Trump’s withdrawal amounts to a $62 million loss for the WHO, which was slated to receive $120 million in the 2020 fiscal year from the United States. WHO officials collected just $58 million of that funding before the president froze the funding in response to the WHO leadership’s amplification of false information about China’s response to the coronavirus pandemic.

“The WHO needs to reform, and that is starting with demonstrating its independence from the Chinese Communist Party,” the State Department’s Nerissa Cook, a senior official in the U.S. International Organization Affairs Bureau, told reporters Wednesday. “And it needs to make improvements in its ability to prepare for, to prevent, to detect, and to respond to outbreaks of dangerous pathogens.”

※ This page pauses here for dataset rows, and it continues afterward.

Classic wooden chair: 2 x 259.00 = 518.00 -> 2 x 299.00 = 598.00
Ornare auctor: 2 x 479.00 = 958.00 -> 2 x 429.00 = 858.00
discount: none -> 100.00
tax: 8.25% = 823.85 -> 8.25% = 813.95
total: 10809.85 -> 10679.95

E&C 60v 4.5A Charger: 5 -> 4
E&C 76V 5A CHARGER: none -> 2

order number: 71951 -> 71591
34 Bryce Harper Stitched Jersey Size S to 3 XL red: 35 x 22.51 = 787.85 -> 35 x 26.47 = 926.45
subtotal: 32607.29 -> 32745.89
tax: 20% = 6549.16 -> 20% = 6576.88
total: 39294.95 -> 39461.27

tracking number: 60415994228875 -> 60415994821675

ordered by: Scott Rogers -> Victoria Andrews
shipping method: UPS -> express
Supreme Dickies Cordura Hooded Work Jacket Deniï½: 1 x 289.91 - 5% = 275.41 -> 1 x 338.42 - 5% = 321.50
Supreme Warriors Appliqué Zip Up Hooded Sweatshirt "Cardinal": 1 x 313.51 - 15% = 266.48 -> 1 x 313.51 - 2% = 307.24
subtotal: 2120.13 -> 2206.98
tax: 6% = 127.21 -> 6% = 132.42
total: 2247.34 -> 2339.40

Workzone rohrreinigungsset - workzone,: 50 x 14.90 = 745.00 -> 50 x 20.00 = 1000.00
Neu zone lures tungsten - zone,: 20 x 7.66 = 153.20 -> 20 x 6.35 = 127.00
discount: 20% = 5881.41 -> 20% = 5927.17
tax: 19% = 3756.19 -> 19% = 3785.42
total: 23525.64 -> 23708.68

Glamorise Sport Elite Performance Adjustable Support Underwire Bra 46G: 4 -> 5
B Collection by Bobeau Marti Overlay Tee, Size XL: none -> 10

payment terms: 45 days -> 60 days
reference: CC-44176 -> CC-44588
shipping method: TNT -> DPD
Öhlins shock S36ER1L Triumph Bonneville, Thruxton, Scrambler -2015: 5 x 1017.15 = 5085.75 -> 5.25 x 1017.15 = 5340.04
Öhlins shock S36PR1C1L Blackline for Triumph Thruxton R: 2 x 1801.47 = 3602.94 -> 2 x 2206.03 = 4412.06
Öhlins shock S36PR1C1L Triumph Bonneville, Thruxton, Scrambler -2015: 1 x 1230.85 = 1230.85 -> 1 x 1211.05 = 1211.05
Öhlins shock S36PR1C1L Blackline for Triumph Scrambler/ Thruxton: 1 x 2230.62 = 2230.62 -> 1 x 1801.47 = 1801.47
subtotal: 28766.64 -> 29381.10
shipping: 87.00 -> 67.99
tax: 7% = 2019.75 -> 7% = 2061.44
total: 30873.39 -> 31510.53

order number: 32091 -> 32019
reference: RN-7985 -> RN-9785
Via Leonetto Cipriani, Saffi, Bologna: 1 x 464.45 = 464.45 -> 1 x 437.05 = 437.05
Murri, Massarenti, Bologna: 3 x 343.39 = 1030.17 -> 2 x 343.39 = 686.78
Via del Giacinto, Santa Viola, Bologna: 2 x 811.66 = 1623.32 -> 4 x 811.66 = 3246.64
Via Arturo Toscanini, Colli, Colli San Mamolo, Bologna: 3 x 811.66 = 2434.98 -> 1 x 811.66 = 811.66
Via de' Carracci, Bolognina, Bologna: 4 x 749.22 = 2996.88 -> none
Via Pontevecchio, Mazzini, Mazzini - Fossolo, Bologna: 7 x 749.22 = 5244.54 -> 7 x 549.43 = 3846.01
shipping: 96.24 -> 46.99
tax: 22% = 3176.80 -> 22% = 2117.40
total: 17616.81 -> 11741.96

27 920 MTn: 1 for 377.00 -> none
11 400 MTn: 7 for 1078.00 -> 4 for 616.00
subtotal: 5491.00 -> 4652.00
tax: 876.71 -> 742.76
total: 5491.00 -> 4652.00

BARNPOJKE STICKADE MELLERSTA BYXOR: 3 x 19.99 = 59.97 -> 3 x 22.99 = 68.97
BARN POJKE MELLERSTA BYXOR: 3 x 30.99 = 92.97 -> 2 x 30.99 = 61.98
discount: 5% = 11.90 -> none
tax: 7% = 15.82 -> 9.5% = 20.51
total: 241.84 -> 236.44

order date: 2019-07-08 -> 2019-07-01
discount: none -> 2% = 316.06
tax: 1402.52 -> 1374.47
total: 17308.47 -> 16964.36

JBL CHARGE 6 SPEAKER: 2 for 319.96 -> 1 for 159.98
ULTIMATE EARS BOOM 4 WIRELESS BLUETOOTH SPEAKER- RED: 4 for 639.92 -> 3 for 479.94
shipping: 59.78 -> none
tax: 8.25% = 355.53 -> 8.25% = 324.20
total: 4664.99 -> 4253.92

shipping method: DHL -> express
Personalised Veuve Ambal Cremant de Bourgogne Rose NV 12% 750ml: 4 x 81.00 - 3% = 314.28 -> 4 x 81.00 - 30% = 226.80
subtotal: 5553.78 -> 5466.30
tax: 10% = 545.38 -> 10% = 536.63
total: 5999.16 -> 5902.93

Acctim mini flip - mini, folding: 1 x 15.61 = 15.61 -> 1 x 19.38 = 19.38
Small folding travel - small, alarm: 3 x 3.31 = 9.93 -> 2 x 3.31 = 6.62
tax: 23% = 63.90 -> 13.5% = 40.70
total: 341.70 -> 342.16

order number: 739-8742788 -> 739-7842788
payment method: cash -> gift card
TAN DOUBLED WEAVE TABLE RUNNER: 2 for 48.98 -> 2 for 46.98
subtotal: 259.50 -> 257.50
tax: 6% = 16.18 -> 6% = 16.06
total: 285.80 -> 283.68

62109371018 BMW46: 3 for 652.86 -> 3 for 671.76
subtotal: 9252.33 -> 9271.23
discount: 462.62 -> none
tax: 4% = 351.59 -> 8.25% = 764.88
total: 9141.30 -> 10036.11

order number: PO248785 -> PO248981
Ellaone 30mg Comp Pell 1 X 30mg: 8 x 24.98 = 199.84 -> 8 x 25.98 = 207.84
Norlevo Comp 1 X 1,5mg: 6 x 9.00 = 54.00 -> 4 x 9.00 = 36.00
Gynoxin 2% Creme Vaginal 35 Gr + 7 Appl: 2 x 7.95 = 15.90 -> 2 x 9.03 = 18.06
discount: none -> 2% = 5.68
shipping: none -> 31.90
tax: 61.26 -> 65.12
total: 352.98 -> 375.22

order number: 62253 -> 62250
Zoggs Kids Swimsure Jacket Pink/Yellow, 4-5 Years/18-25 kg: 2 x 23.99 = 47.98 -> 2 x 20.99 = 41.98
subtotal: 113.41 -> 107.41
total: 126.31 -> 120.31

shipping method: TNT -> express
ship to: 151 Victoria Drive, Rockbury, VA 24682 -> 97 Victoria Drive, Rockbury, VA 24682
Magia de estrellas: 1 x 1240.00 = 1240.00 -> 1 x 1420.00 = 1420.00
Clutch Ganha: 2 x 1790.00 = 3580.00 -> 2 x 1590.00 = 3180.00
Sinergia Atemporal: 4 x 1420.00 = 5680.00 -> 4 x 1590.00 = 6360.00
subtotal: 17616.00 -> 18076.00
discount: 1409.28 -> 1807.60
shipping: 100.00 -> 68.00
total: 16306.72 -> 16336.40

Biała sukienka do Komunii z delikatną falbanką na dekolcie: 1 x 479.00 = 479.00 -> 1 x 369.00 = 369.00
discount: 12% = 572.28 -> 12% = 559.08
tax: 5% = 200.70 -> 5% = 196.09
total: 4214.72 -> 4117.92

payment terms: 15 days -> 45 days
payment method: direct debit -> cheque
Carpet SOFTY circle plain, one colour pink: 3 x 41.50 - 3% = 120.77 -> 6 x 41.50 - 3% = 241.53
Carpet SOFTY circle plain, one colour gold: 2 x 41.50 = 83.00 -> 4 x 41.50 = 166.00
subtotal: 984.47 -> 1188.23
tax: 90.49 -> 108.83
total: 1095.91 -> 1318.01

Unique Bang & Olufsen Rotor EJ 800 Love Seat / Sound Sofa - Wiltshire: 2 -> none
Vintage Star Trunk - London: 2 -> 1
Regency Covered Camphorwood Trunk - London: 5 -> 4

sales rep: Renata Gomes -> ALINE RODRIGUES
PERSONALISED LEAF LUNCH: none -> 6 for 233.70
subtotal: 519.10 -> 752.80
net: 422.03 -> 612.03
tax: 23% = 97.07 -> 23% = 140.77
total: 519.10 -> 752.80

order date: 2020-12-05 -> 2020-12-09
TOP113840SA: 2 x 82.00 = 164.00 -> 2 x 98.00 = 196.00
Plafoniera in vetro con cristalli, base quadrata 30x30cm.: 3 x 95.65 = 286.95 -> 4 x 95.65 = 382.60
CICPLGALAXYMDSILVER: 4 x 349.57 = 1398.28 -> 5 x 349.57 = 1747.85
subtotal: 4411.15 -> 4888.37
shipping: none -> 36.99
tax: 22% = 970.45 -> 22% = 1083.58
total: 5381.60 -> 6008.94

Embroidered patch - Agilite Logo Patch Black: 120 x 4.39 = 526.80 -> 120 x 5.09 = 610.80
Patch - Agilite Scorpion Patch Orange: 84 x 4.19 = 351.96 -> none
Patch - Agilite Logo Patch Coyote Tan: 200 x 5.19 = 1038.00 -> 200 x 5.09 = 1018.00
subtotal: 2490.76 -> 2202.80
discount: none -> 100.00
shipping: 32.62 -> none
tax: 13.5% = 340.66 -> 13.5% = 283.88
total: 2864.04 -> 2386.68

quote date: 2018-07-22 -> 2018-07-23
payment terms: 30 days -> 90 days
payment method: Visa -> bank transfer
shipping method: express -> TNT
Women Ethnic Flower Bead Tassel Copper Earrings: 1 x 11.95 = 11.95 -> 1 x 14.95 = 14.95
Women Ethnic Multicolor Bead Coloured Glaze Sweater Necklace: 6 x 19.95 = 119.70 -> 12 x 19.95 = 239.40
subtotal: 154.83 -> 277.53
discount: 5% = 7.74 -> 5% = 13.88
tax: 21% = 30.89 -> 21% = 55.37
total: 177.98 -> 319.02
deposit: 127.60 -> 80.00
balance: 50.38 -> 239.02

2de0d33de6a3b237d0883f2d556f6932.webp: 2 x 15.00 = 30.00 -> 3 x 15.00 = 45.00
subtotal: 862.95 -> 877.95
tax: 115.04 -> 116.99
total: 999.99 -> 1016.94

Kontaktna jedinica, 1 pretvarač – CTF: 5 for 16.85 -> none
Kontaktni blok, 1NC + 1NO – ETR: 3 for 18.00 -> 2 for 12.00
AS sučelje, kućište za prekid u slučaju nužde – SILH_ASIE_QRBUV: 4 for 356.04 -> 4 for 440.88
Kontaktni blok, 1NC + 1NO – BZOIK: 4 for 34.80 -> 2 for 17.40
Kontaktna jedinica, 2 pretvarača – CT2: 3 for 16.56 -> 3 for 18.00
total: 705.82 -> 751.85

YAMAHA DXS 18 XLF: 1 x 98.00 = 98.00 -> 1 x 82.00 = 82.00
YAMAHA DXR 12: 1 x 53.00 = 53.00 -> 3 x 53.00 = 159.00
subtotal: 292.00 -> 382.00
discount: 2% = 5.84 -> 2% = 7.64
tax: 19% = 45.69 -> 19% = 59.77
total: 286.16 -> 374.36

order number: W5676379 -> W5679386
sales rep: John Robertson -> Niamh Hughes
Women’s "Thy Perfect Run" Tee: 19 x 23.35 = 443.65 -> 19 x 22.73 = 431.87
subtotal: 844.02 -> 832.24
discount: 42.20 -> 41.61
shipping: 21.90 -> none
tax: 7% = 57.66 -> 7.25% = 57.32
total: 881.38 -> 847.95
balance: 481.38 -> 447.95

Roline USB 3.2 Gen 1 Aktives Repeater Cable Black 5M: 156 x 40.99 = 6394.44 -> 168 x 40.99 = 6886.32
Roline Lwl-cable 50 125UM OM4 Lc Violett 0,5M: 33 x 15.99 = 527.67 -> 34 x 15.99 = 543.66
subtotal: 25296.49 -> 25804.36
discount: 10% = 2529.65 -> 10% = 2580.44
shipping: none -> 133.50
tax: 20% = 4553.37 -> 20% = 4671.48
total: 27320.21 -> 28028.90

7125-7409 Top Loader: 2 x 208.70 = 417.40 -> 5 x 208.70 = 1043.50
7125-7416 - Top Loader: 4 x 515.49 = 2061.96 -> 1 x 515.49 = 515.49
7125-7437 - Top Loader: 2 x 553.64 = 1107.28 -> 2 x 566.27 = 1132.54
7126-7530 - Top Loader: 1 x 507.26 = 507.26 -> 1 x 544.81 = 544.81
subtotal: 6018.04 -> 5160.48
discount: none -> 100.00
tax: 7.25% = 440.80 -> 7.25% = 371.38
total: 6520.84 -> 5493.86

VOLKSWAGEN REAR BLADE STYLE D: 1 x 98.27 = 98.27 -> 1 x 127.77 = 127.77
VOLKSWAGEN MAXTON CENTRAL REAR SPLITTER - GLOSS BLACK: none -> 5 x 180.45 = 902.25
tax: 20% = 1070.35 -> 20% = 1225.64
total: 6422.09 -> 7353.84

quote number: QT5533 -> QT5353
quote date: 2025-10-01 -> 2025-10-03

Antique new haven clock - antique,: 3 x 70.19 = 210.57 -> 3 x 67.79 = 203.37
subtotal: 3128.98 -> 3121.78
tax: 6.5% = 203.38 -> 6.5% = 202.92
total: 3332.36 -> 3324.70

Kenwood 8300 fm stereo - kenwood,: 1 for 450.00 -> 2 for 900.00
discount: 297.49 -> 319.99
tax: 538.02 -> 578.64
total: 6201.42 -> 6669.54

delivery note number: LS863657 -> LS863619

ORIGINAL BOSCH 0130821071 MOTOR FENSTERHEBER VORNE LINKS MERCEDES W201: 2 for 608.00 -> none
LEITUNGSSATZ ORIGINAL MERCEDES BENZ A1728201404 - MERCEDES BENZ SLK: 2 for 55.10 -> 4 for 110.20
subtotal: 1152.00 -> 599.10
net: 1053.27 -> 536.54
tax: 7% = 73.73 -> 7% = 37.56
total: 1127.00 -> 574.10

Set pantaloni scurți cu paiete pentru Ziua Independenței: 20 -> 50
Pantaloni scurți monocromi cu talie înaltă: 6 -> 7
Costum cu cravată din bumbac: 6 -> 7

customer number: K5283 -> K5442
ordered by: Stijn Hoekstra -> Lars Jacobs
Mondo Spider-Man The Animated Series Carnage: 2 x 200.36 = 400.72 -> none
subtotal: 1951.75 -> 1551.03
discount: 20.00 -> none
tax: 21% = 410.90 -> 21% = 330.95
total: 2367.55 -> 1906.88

Secretary of State Mike Pompeo has alleged that China managed to corrupt the senior leadership of the WHO, reportedly telling British lawmakers recently that “a deal was made” that prevented WHO from sounding the alarm at a time when China was censoring early warnings about the emerging virus. Preliminary investigations have also shown that the WHO applauded China’s transparency about the pandemic even while privately fretting that Beijing was not handing over necessary information.

Still, the mid-pandemic withdrawal has drawn sharp criticism from Western allies and public health analysts. But U.S. officials maintain that it will force reforms at the agency that will diminish the potential for malign political influence to undermine international responses to public health crises.

“The U.S. has traditionally been, I think since the very beginning, the largest donor to WHO,” the Department of Health and Human Services’ Garrett Grigsby said. “We actually do have quite a bit of leverage, and if they’re interested in seeing the United States stay, they will take that seriously and negotiate seriously.”

Pompeo and other American officials also have emphasized that the U.S. can provide American public health aid through entities that have not been suborned by China, and HHS officials plan to continue giving as much as $40 million to WHO programs.

“The WHO activities that HHS will support this year are one-time exceptions for funding, up to $40 million, in the program areas of immunization and influenza,” Grigsby said. “These contributions would be to ensure continuity of activities important to the health security of Americans for which there was not immediate alternative programmatic partners.”